Kısacası kitap dedi ki: Beni sadece duygusal yönü hep ağır basan, acı çekmekten zevk alan mazoşistler okuyabilir. #goethe bu eserinde, yaşadığı olumsuz bir çok durumdan kaçarak kurtulmak ve yeni bir hayata başlamak isteyen bir gencin, sakin bir Alman kasabasına olan seyahatini ve seyahatinden sonraki aşk serüvenini ve bu serüvenin çıkmaza girişini anlatıyor. Eser isminden de anlaşılacağı üzere bu gencin iç sıkıntı ve bunalımları anlatılıyor. Ama bir fark var. Olağanüstü anlatılıyor. Alman işi yani.
Ana karakterin zaaflarının tümü şu alıntıyla da özetleniyor aslında :
"Ah birazcık kaygısız olmak, beni şu güneşin ışıdığı dünyada insanların en mutlusu yapardı."

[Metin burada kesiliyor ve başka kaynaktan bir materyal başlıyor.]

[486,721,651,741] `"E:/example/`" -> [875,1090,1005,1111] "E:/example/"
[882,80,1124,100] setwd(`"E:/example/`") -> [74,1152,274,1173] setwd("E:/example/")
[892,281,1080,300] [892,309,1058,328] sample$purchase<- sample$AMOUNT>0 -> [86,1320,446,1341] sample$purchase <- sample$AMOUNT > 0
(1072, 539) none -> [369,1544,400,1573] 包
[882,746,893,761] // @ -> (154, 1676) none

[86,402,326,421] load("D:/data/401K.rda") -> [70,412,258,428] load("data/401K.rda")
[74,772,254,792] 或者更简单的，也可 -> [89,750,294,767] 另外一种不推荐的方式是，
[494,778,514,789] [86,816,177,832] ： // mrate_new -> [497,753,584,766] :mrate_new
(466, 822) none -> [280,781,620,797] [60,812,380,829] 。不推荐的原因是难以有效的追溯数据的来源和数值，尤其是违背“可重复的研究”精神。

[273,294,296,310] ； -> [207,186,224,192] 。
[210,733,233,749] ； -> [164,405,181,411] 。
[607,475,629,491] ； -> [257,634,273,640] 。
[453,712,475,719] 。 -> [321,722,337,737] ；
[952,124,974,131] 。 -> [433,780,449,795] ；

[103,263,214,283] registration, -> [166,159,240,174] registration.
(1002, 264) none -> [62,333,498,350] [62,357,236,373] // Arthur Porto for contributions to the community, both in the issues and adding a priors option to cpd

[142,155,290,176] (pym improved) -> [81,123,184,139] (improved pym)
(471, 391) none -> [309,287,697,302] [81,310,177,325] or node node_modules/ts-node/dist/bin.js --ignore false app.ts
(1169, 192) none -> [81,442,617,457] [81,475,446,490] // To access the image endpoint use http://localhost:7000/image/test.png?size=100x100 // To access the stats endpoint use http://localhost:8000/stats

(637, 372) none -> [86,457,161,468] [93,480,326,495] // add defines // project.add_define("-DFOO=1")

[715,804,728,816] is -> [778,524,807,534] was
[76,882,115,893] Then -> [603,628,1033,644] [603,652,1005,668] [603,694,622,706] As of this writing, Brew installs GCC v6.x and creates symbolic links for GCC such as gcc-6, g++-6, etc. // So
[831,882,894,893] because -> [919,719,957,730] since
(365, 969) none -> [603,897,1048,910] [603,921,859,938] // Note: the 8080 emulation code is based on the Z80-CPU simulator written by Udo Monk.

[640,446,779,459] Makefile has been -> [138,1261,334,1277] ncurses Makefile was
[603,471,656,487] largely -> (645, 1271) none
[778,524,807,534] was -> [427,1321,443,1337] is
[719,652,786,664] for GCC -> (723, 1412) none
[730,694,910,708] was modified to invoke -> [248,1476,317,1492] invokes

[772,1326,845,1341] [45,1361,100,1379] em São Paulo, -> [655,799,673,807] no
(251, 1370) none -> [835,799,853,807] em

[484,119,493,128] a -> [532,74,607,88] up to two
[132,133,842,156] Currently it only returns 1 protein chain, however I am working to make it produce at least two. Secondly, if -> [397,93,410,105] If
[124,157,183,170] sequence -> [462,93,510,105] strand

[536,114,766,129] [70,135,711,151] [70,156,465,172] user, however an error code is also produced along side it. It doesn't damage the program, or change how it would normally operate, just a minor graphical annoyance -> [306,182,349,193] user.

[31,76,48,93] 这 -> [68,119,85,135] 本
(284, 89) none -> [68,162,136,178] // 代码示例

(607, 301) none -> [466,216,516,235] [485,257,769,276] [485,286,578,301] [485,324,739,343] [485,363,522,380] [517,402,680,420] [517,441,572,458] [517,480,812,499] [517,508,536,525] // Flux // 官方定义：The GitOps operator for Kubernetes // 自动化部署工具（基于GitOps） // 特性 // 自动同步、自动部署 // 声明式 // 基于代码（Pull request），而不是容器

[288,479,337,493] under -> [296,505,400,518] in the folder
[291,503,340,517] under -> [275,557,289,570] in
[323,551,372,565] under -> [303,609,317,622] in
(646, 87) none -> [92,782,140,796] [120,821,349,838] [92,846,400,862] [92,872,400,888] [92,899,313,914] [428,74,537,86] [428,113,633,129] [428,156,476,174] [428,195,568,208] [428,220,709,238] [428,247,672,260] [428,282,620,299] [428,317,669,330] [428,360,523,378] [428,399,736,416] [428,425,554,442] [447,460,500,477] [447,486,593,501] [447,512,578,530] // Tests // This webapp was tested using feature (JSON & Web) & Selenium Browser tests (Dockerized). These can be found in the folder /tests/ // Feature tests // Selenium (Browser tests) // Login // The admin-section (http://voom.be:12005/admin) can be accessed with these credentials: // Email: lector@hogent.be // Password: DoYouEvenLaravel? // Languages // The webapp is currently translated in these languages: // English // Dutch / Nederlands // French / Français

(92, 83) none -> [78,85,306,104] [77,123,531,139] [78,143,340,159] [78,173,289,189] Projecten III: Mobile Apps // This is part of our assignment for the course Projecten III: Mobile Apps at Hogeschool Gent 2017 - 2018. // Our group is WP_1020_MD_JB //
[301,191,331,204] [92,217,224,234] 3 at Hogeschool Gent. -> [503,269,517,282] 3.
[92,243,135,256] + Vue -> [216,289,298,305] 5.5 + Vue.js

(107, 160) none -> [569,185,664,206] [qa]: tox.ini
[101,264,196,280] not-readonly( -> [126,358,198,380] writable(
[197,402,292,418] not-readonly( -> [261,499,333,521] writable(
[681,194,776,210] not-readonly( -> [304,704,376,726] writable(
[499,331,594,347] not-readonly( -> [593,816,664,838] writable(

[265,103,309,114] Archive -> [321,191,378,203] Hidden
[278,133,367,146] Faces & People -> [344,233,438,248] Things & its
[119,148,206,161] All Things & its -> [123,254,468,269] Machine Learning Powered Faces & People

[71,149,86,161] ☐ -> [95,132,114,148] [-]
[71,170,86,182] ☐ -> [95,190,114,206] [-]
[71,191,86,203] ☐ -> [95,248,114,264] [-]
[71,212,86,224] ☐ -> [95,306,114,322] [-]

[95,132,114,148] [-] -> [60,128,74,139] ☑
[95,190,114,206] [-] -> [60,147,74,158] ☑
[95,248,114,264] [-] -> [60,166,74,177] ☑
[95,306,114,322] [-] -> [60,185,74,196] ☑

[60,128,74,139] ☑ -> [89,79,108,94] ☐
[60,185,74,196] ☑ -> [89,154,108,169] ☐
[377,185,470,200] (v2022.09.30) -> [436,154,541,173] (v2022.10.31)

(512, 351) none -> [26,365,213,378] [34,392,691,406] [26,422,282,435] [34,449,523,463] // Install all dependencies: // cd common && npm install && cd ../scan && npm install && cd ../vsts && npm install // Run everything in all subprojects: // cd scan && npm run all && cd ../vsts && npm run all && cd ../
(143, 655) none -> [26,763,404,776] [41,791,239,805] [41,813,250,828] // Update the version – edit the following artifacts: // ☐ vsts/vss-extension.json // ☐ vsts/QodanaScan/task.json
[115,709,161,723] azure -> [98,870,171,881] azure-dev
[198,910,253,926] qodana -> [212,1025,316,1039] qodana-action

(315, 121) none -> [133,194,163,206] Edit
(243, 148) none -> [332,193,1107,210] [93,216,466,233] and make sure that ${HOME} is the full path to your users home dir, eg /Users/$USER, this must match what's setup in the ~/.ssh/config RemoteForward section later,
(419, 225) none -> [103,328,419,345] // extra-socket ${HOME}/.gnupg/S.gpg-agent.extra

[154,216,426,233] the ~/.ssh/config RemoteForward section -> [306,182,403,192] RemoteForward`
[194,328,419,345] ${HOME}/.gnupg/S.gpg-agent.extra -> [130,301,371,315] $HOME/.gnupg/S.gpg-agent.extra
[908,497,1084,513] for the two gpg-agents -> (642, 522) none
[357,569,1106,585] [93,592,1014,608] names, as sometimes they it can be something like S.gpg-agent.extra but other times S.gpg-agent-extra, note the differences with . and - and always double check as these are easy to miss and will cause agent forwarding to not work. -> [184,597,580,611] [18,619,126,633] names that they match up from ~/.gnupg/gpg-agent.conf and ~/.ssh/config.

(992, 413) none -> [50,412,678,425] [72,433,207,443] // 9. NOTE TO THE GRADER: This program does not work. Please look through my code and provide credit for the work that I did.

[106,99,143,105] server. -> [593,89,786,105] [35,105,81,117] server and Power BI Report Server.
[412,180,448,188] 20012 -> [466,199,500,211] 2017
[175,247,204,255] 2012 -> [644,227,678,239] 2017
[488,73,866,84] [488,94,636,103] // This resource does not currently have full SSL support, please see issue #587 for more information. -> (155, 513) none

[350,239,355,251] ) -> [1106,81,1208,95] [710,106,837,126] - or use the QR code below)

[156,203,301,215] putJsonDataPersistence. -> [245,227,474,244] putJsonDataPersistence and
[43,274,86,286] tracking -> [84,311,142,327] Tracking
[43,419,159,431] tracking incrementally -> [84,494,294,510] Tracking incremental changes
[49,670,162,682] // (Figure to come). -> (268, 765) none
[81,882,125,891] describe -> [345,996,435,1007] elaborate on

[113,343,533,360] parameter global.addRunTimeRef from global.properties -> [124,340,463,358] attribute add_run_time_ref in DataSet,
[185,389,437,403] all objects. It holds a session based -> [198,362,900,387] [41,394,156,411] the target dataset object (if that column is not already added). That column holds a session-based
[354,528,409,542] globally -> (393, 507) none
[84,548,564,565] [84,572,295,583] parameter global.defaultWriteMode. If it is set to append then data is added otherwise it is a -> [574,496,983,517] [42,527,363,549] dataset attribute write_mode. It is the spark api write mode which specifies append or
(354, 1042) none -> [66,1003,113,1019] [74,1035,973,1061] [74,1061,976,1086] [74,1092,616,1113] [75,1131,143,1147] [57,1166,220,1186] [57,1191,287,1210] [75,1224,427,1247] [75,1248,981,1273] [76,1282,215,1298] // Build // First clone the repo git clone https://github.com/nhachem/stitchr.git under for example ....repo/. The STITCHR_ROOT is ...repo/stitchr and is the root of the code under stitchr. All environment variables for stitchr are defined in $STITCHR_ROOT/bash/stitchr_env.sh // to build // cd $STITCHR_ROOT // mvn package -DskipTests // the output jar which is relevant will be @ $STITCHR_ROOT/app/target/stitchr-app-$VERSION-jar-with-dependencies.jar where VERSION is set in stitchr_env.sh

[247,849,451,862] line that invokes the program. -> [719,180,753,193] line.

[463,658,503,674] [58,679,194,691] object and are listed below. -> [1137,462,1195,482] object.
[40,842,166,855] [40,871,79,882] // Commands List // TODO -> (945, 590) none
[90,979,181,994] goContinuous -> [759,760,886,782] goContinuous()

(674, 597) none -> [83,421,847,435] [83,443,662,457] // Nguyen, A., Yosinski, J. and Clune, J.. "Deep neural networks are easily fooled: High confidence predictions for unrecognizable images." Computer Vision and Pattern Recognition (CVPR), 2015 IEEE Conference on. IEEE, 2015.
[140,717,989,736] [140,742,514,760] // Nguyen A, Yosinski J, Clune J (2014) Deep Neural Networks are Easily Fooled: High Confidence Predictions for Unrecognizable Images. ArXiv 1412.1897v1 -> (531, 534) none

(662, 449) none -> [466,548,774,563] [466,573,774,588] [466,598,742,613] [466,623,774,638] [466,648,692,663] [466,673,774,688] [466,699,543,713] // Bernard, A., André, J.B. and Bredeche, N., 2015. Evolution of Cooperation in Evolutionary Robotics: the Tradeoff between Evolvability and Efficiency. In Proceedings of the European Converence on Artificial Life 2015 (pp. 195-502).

Kitapta diğer okuduğum romanlara kıyasla ölüme duyulan özlem, kurtulma, huzura erme arzusu da anlatılıyor. Bir diğer muhteşem yanı altını çizecek sayısız cümleden oluşması. (Ben rahat 10 cümlenin altını çizmişimdir) Kurşun kalemle tabi ki, fosforlu kalem ya da mürekkepli kalemle çizenlerin ruh hastası olduğu kanaatindeyim.
Her neyse Goethe okumak ayrıcalıktır. Duygu yoğunluğunu damarlarına kadar yaşamak isteyenler için biçilmiş kaftan.